Like many news items out there today, the subject line of this email is seriously disturbing...but not surprising. If you get my meaning...

It’s a quote from our Secretary of State Hillary Clinton. She’s referring to China as our “banker” in a discussion with then-Australian Prime Minister Kevin Rudd.

I should clarify, that this quote comes courtesy of one of the latest rounds of Wiki-leaks - so, I guess that takes some of the punch out of it.

But let’s pretend for a minute that Mrs. Clinton actually made this comment. Even if she said it in jest (which from the context of the original conversation seems unlikely) it really is disturbing.

It’s disturbing to think that this country has come so far, to the point that our Secretary of State recognizes that our diplomatic efforts are SEVERELY hampered by our sovereign debt levels. If that’s not a signal to ditch the dollar for commodities, then I don’t know what would be.

However, this China problem is something that I think needs to be addressed publicly by our leaders - in an honest and straightforward fashion. I don’t want to hear anymore weak-sister threats, limp-wristed non-statements and dim-witted denials from Timmy Geithner or Ben Bernanke.

We owe $884 billion to China. Somebody in the Government needs to come out and say it loud and proud. They need to address it. They need to outline a clear plan for rectification.

$884 billion amounts to a smidge under half of the Federal Government’s annual tax receipts. What’s their plan for getting us out from underneath all of this debt? The fact that we don’t hear a plan signals to me that we don’t have one.

We can’t rely on China to simply smile and wait to get paid back in devalued dollars. They will start to demand higher interest payments if we expect them to fund anymore of our debt. They may start to use any dollar strength as a time to rid themselves of their Treasury holdings.

They certainly don’t want to be holding a bag filled with worthless paper in the likely event of higher inflation. China along with Japan has the unique ability to crash Treasury prices if they want to, or if they feel sufficiently threatened that their holdings will be worthless.

There are already murmurs of default in the Euro-zone. I doubt China will be as cordial as they have been if the “D” word passes the lips of American sovereign debtors.
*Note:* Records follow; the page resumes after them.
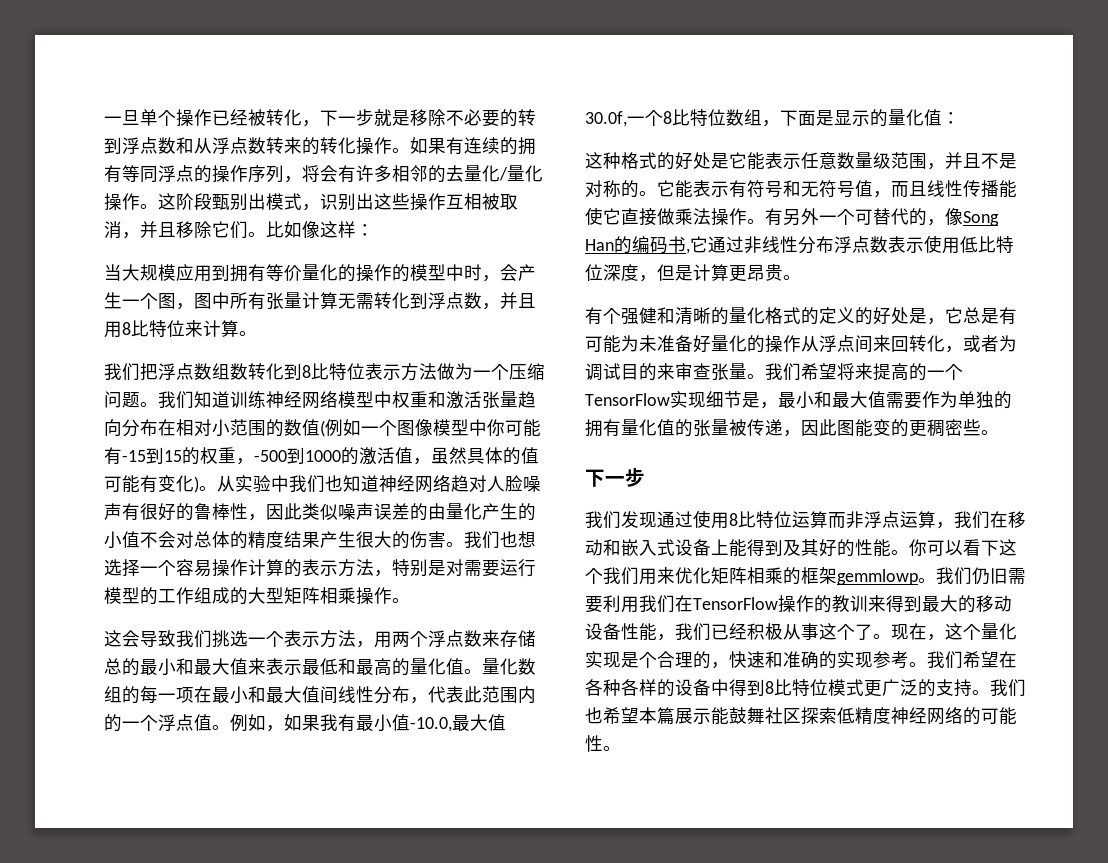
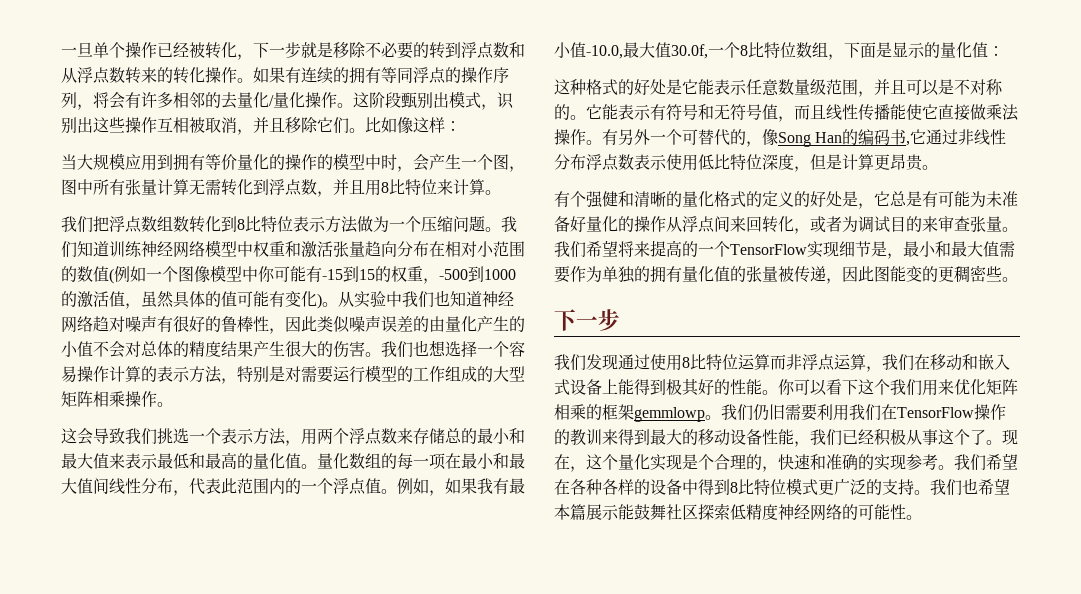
- 从实验中我们也知道神经网络趋对人脸噪声有很好的鲁棒性，因此类似噪声误差的由量化产生的小值不会对总体的精度结果产生很大的伤害。
+ 从实验中我们也知道神经网络趋对噪声有很好的鲁棒性，因此类似噪声误差的由量化产生的小值不会对总体的精度结果产生很大的伤害。
- 这种格式的好处是它能表示任意数量级范围，并且不是对称的。
+ 这种格式的好处是它能表示任意数量级范围，并且可以是不对称的。
- 我们发现通过使用8比特位运算而非浮点运算，我们在移动和嵌入式设备上能得到及其好的性能。
+ 我们发现通过使用8比特位运算而非浮点运算，我们在移动和嵌入式设备上能得到极其好的性能。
So the Secretary of State sees our debt obligations as a major hindrance to foreign policy. But there’s not even a notion that these debt obligations will ever be tackled head on.

If the debt is such a liability, the only rational course of action from a utilitarian, or Machiavellian Head of State perspective would be to string along creditors for as long as it’s expedient. And when it’s no longer expedient? Default.

The investment implications are clear as crystal, but I’ll repeat them: trade in dollars for commodities while you still can.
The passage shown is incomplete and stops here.